• ASSIGNMENT: Would you copy the lines below exactly and omit the images?

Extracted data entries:

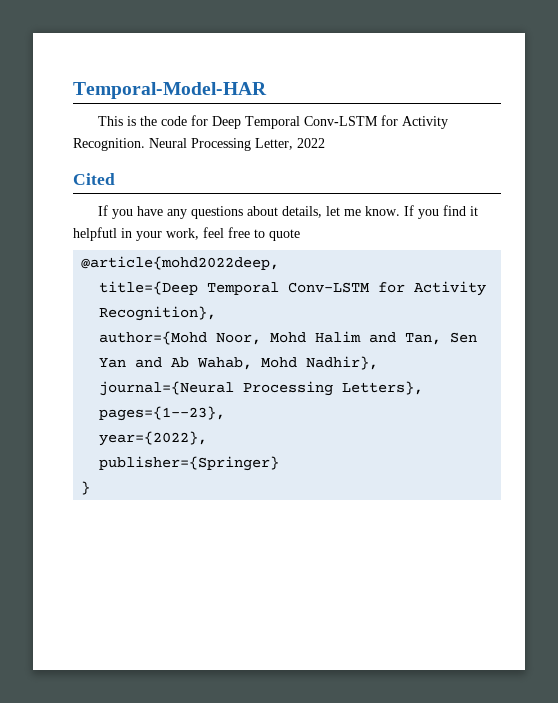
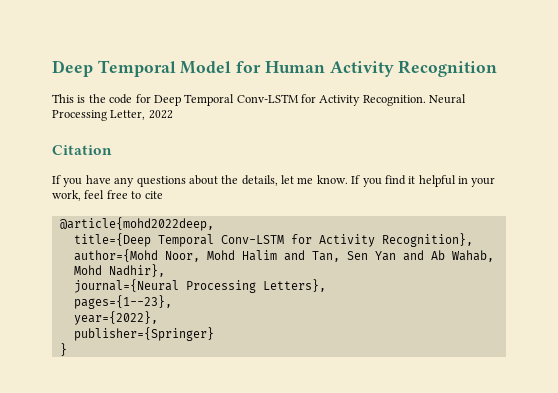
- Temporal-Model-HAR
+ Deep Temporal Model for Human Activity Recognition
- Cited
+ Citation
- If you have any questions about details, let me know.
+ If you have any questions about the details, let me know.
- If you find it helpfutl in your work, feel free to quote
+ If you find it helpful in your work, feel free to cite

• RESULT:
- Temporal-Model-HAR
+ Deep Temporal Model for Human Activity Recognition
- Cited
+ Citation
- If you have any questions about details, let me know.
+ If you have any questions about the details, let me know.
- If you find it helpfutl in your work, feel free to quote
+ If you find it helpful in your work, feel free to cite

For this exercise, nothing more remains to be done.